==== Extracted records ====

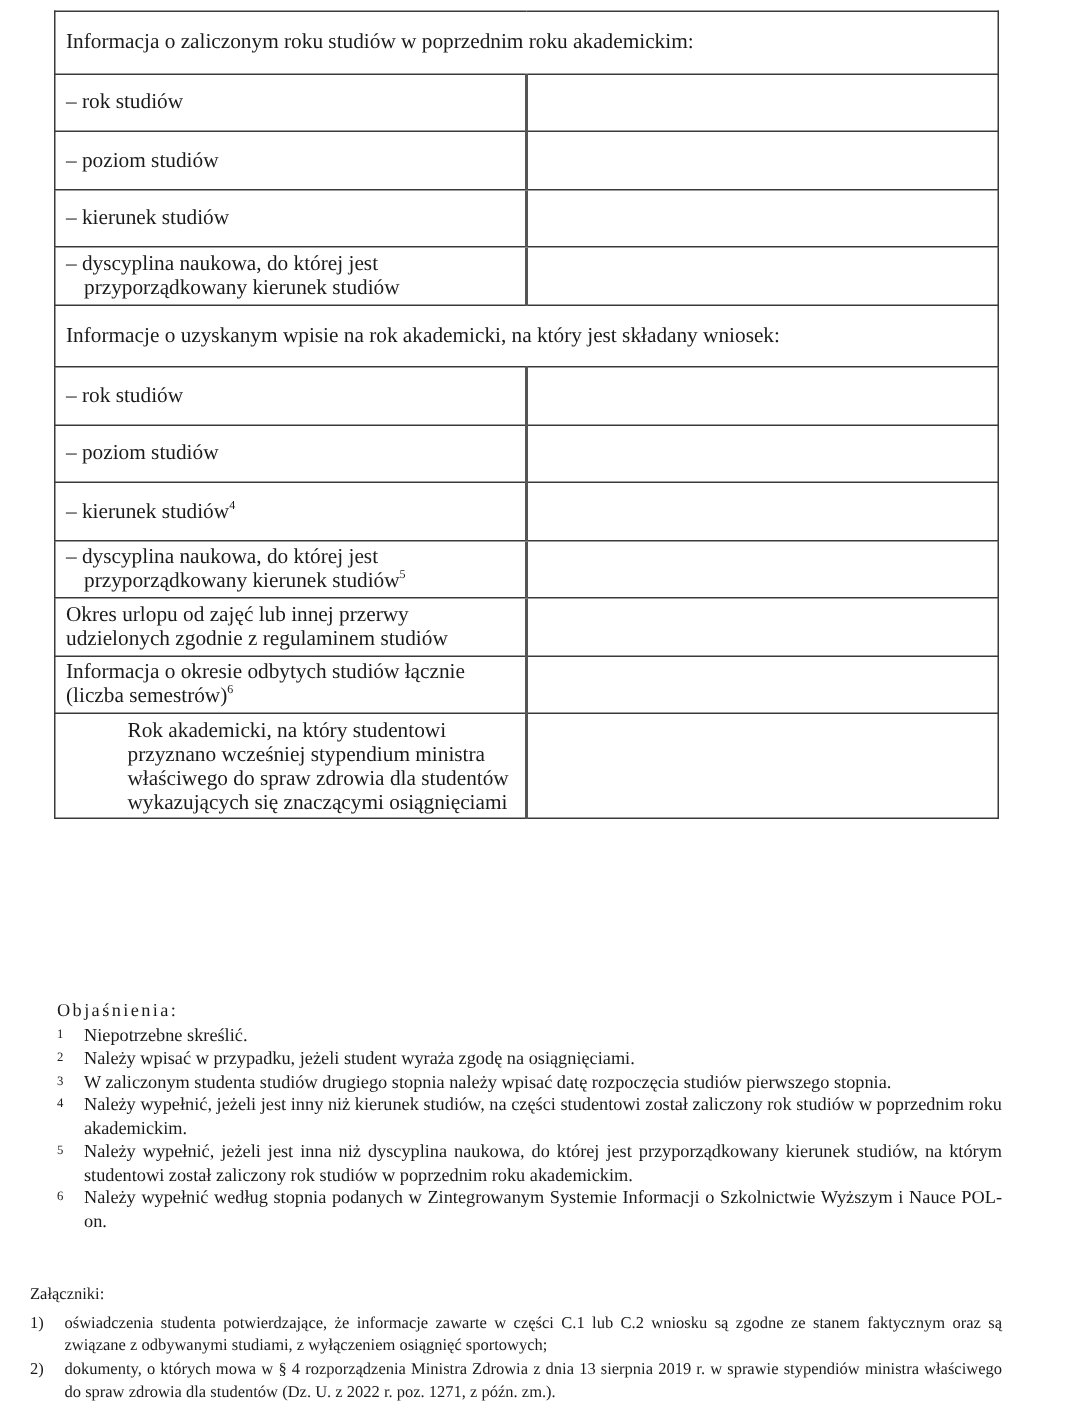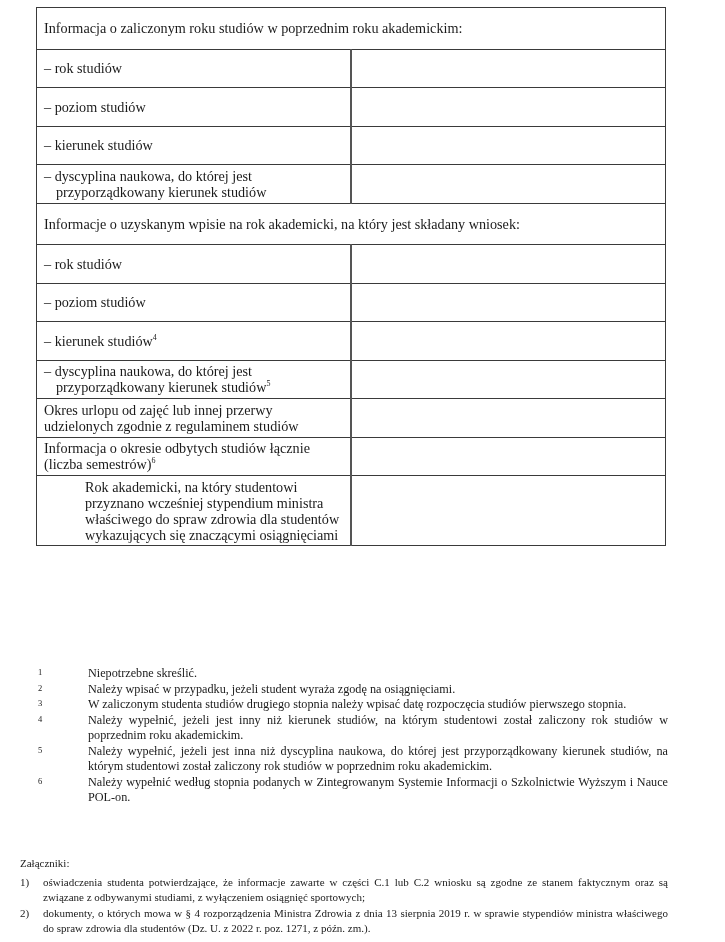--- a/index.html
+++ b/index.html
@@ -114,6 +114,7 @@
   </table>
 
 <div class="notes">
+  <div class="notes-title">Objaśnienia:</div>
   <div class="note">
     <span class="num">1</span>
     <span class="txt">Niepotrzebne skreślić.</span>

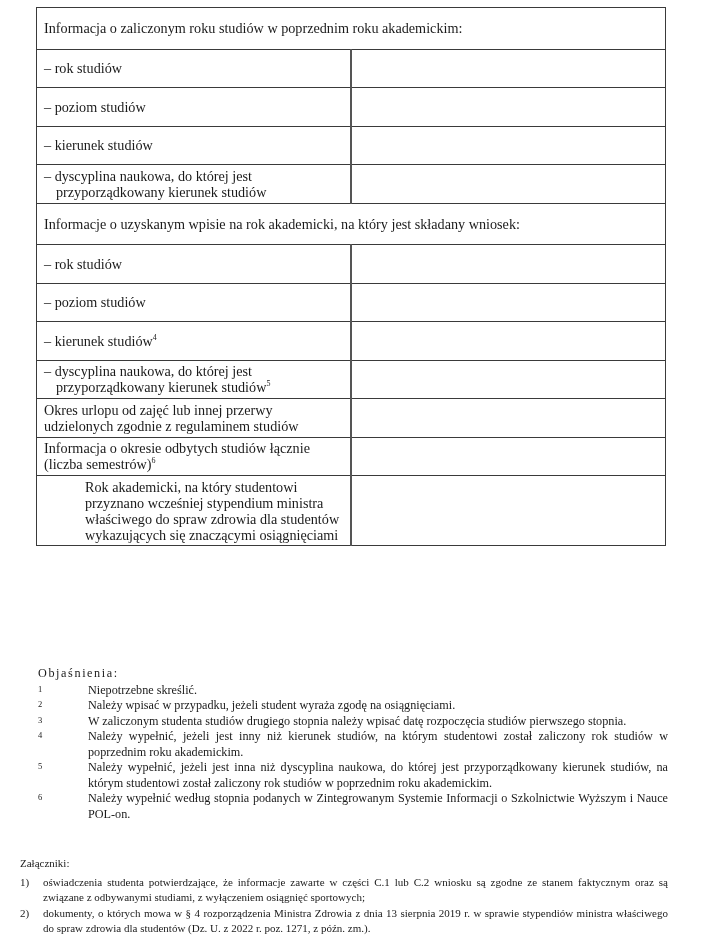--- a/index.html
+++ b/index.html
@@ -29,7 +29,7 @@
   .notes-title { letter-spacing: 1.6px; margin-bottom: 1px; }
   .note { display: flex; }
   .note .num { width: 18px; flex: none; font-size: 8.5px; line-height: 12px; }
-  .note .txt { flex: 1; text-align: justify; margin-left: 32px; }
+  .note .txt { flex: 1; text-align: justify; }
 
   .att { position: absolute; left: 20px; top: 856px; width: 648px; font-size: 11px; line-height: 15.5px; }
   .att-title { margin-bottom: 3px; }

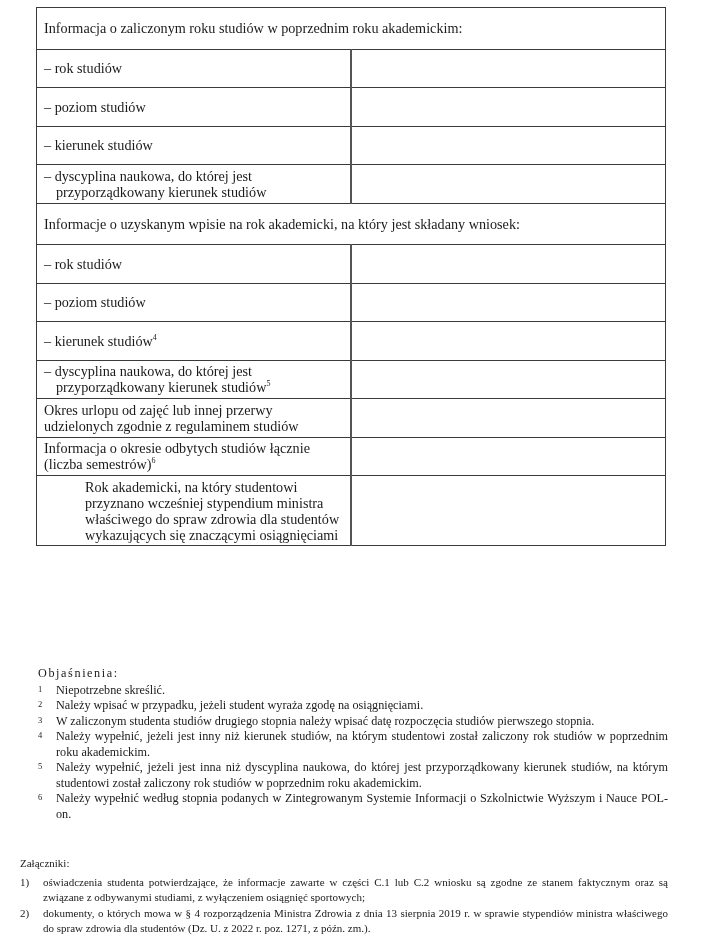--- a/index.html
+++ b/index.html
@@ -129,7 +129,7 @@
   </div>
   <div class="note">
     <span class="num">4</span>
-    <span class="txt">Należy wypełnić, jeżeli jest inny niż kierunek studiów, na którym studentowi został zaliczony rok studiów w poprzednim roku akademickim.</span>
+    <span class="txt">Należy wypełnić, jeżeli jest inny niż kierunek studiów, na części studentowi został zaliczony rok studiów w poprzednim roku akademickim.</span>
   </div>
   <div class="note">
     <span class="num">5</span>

====

* Task details *
Your reply should be one number: how many lines in the records contain "width".

* Output for this exercise *
2